Return only those lines of the material that contain "variable".

→ **Source material**
□ □ □ □ □ □ □
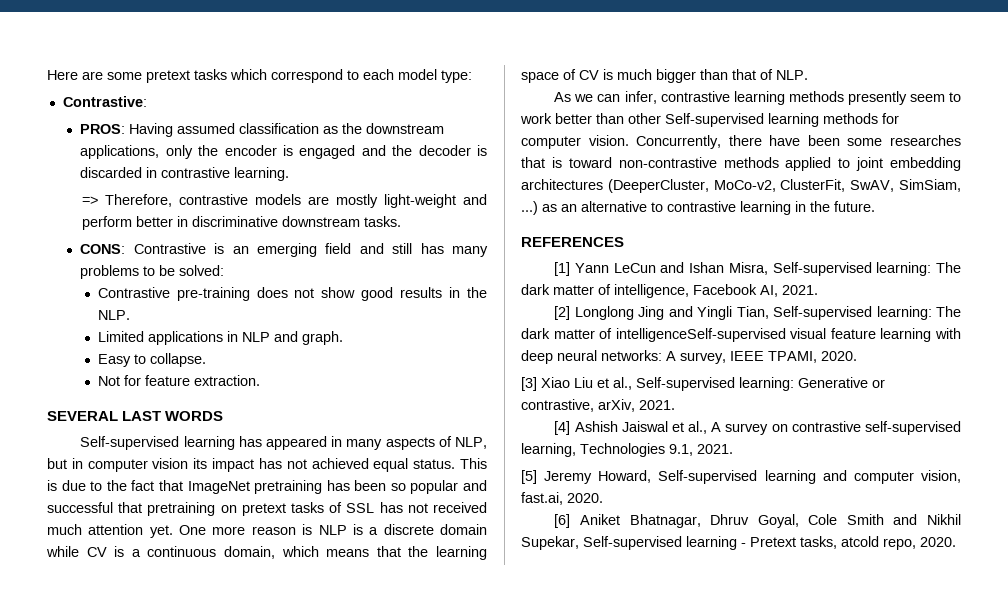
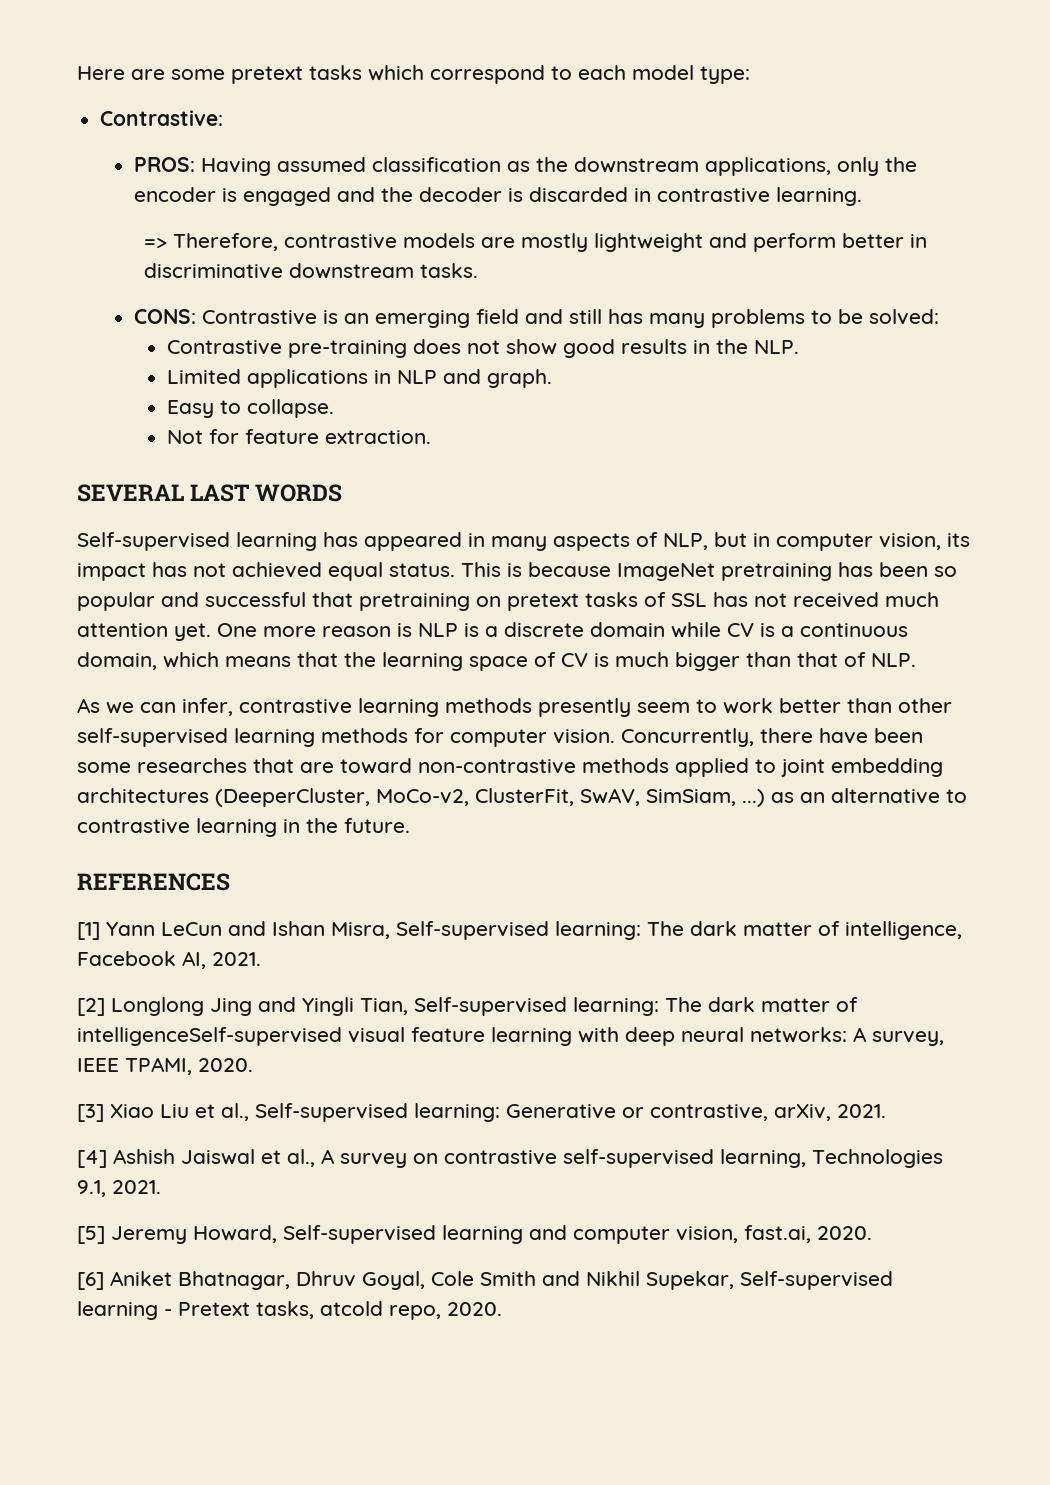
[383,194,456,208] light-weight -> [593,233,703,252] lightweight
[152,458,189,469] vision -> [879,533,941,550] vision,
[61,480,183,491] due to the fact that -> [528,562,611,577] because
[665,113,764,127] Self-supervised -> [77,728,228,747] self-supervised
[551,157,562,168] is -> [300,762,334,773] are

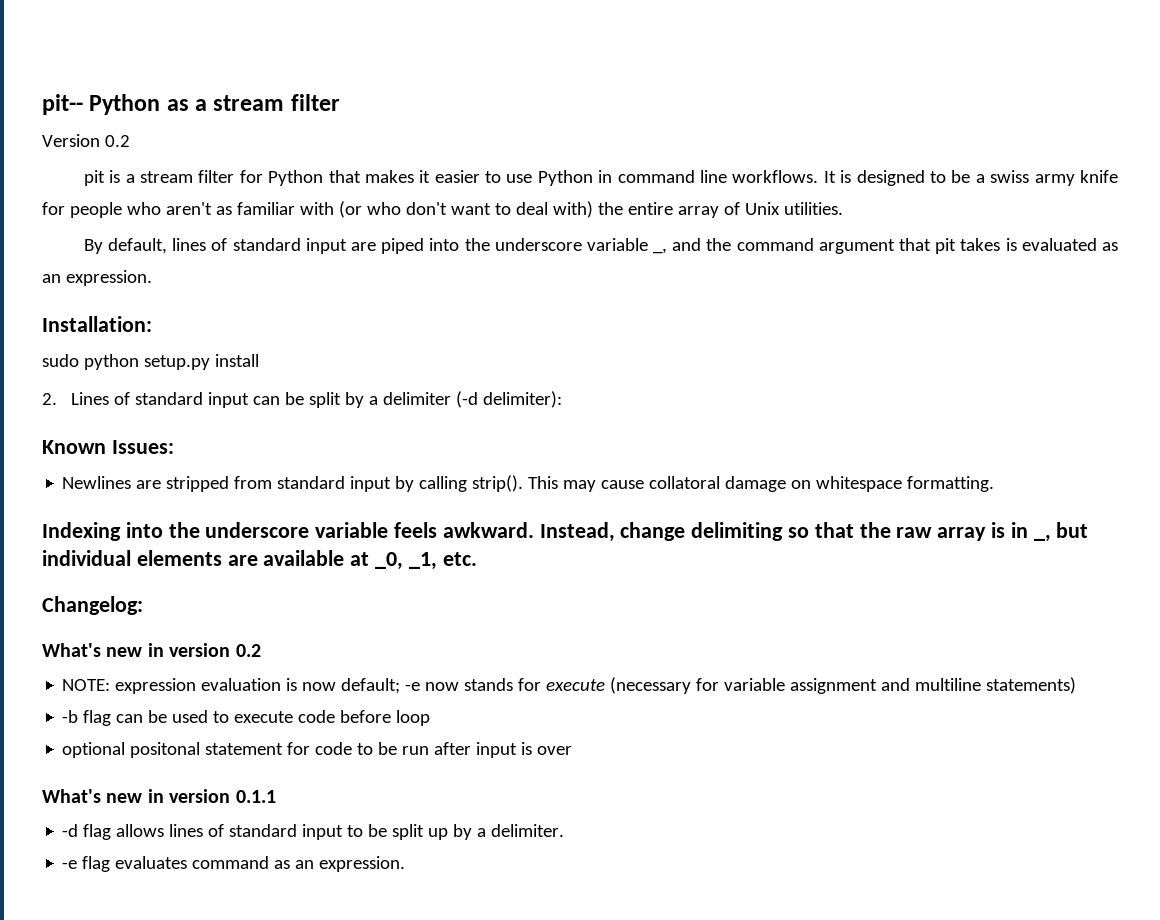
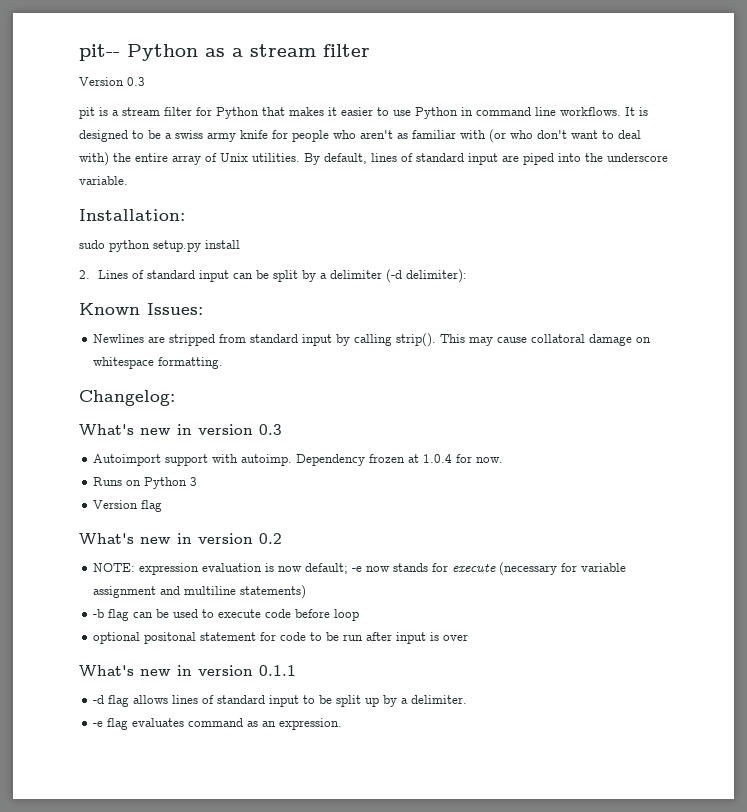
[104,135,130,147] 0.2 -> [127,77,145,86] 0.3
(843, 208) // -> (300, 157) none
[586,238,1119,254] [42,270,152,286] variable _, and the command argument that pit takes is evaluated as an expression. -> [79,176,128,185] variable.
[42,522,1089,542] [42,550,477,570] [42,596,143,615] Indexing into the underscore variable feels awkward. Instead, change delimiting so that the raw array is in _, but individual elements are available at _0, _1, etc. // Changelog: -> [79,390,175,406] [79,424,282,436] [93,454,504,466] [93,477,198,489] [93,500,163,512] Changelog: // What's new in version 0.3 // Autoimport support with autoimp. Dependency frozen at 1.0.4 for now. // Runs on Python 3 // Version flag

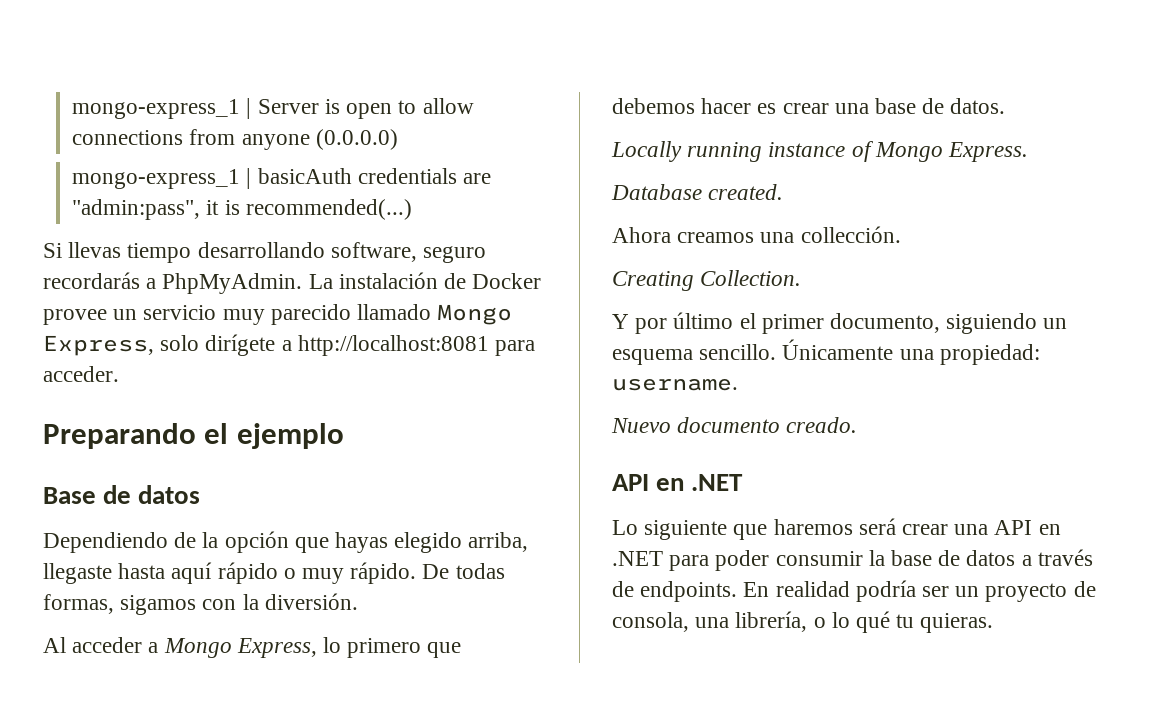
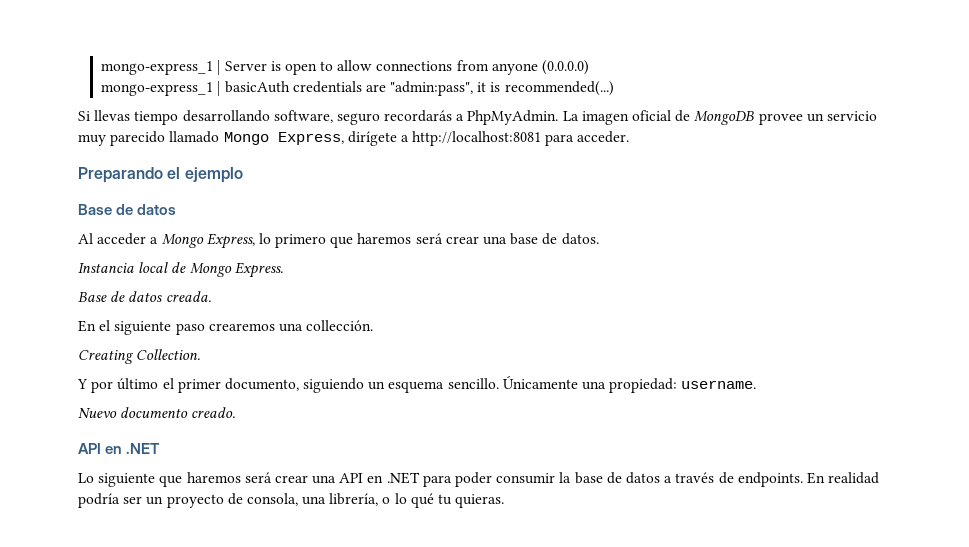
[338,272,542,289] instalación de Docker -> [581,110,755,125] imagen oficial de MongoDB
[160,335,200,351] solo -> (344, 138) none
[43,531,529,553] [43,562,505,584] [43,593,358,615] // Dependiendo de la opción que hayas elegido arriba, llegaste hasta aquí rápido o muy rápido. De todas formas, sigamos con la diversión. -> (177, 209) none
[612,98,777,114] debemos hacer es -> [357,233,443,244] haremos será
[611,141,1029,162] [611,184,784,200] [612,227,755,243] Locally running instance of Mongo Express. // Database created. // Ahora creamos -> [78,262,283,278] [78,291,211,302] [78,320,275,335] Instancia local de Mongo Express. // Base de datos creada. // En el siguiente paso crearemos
□ □ □ □ □ □ □
→ **Result of this exercise**
[586,238,1119,254] [42,270,152,286] variable _, and the command argument that pit takes is evaluated as an expression. -> [79,176,128,185] variable.
[42,522,1089,542] [42,550,477,570] [42,596,143,615] Indexing into the underscore variable feels awkward. Instead, change delimiting so that the raw array is in _, but individual elements are available at _0, _1, etc. // Changelog: -> [79,390,175,406] [79,424,282,436] [93,454,504,466] [93,477,198,489] [93,500,163,512] Changelog: // What's new in version 0.3 // Autoimport support with autoimp. Dependency frozen at 1.0.4 for now. // Runs on Python 3 // Version flag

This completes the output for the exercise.